Table 2: Evaluation of deception methods in cyberspace.

Deception method	Suitability for offense in information systems, with general example	Suitability for defense in information systems, with general example
agent	4 (pretend attacker is legitimate user or is standard software)	0
instrument	7 (attack with a surprising tool)	0
object	8 (attack unexpected software or feature of a system)	5 (camouflage key targets or make them look unimportant, or disguise software as different software)
direction	2 (attack backward to site of a user)	4 (transfer Trojan horses back to attacker)
location-from	5 (attack from a surprise site)	2 (try to frighten attacker with false messages from authorities)
location-to	3 (attack an unexpected site or port if there are any)	6 (transfer control to a safer machine, as on a honeynet)
location-through	3 (attack through another site)	0
frequency	10 (swamp a resource with tasks)	8 (swamp attacker with messages or requests)
time-at	5 (put false times in event records)	2 (associate false times with files)
time-through	1 (delay during attack to make it look as if attack was aborted)	8 (delay in processing commands)
cause	1 (doesn't matter much)	9 (lie that you can't do something, or do something not asked for)

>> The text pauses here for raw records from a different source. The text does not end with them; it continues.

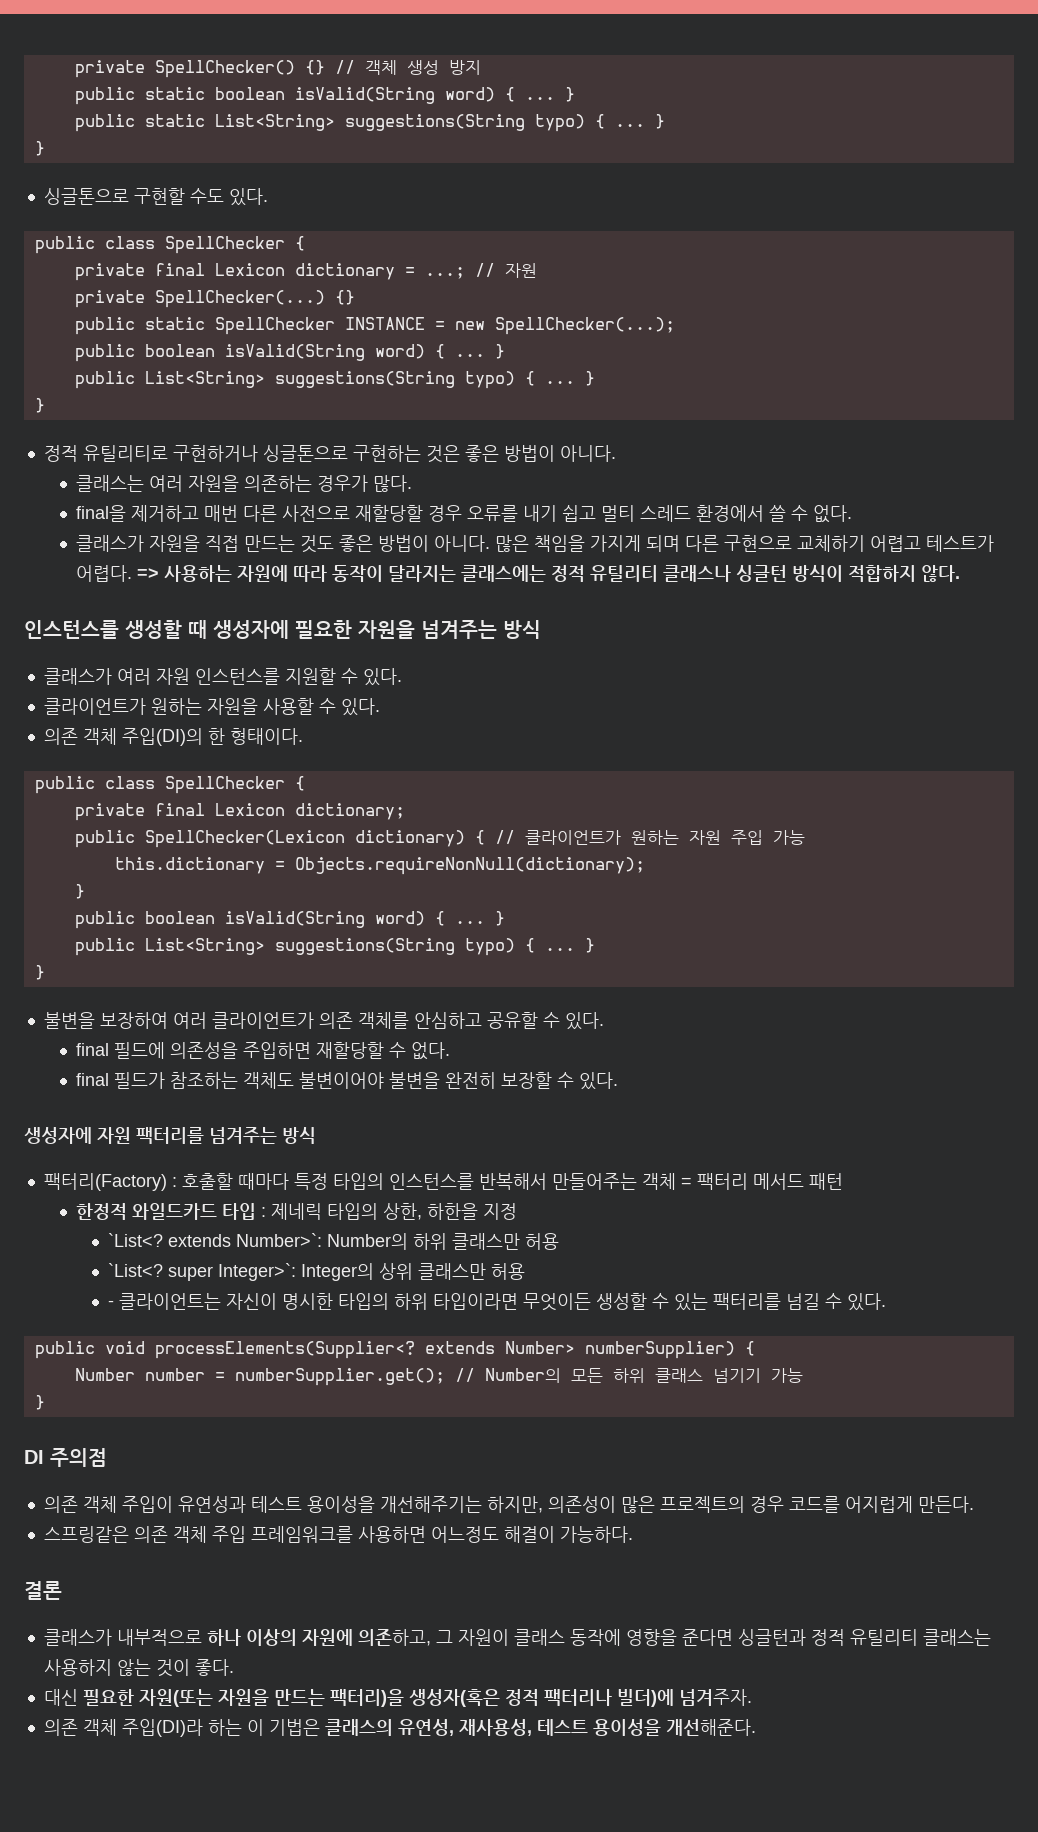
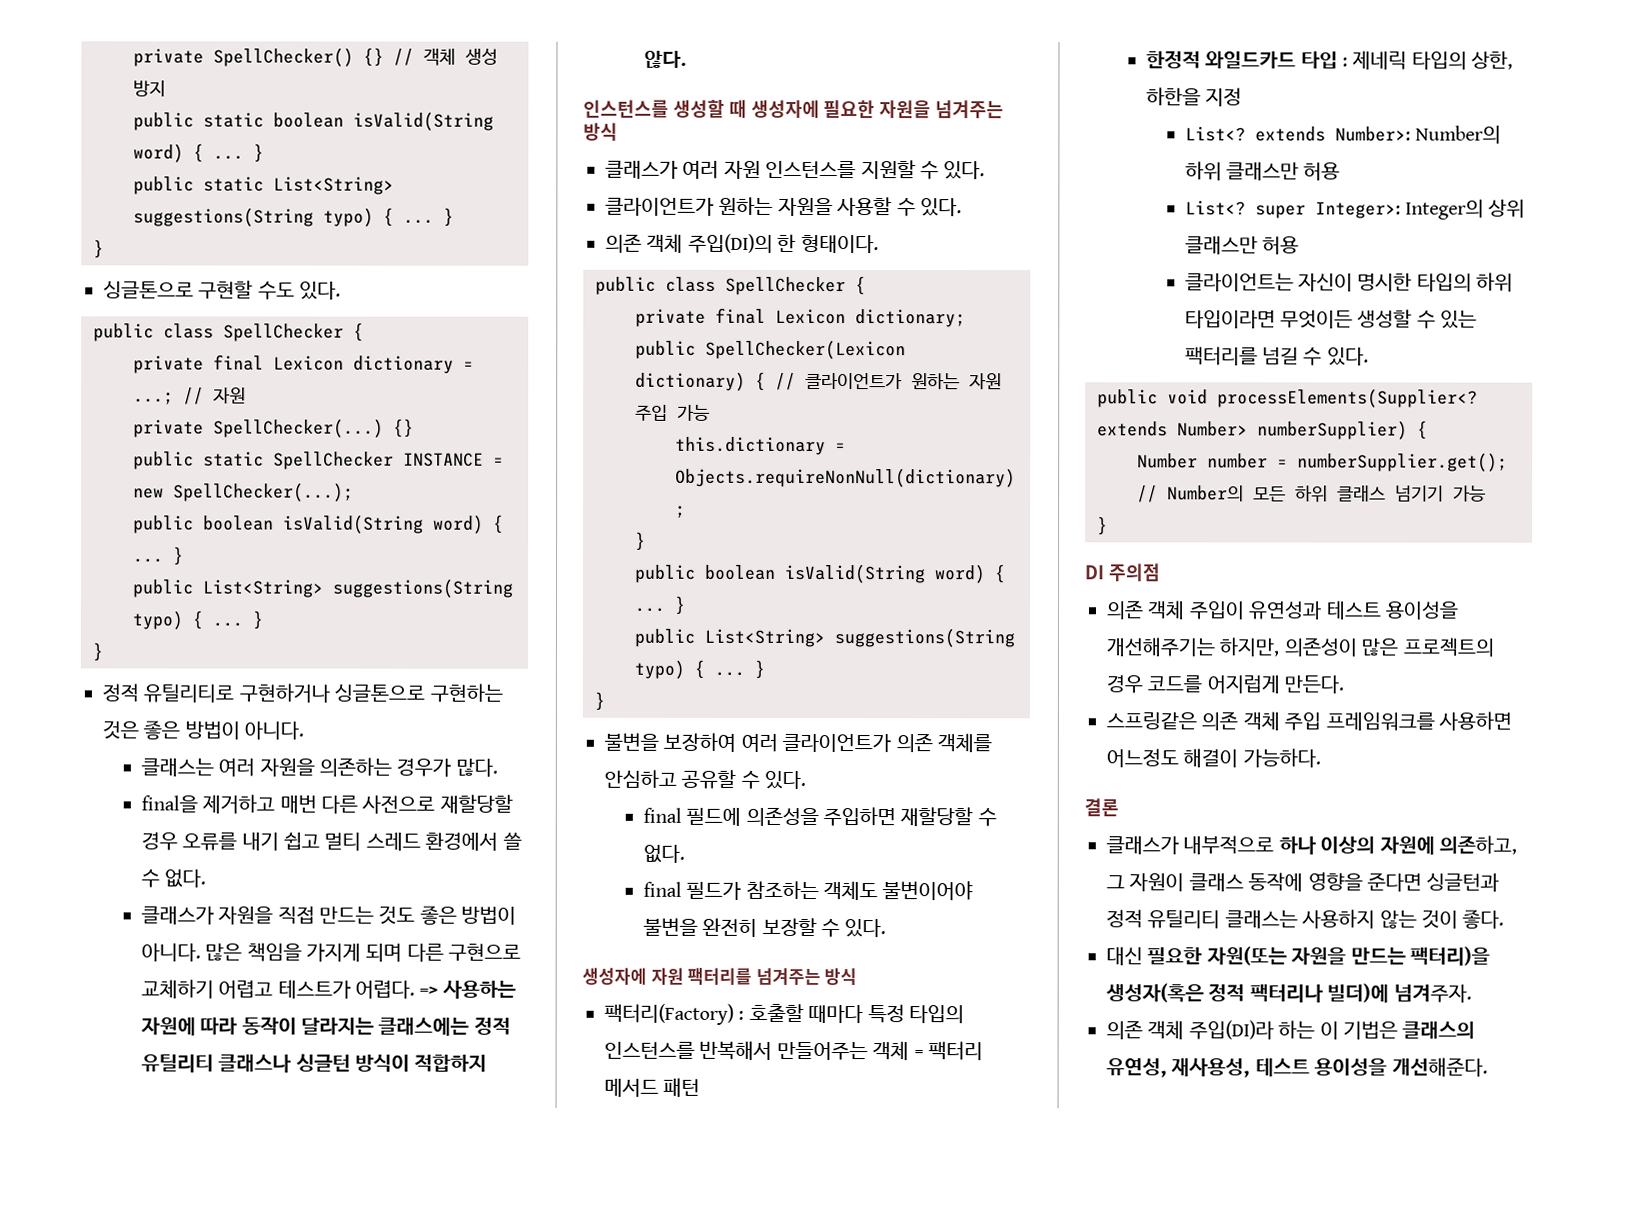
- `List<? extends Number>`: Number의 하위 클래스만 허용
+ List<? extends Number>: Number의 하위 클래스만 허용
- `List<? super Integer>`: Integer의 상위 클래스만 허용
+ List<? super Integer>: Integer의 상위 클래스만 허용
- - 클라이언트는 자신이 명시한 타입의 하위 타입이라면 무엇이든 생성할 수 있는 팩터리를 넘길 수 있다.
+ 클라이언트는 자신이 명시한 타입의 하위 타입이라면 무엇이든 생성할 수 있는 팩터리를 넘길 수 있다.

effect	3 (lie as to what a command does)	10 (lie as to what a command did)
purpose	3 (lie about reasons for needing information)	7 (lie about reasons for asking for authorization data)
accompaniment	9 (a Trojan horse installed on a system)	6 (software with a Trojan horse that is sent to attacker)
content	6 (redefine executables; give false file-type information)	7 (redefine executables; give false file-type information)
measure	5 (send data too large to easily handle)	7 (send data too large or requests too hard to attacker)
value	3 (give arguments to commands that have unexpected consequences)	9 (systematically misunderstand attacker commands)
supertype	6 (pretend attack is something else)	0
whole	8 (conceal attack in some other activity)	0
precondition	5 (give impossible commands)	8 (give false excuses for being unable to do something)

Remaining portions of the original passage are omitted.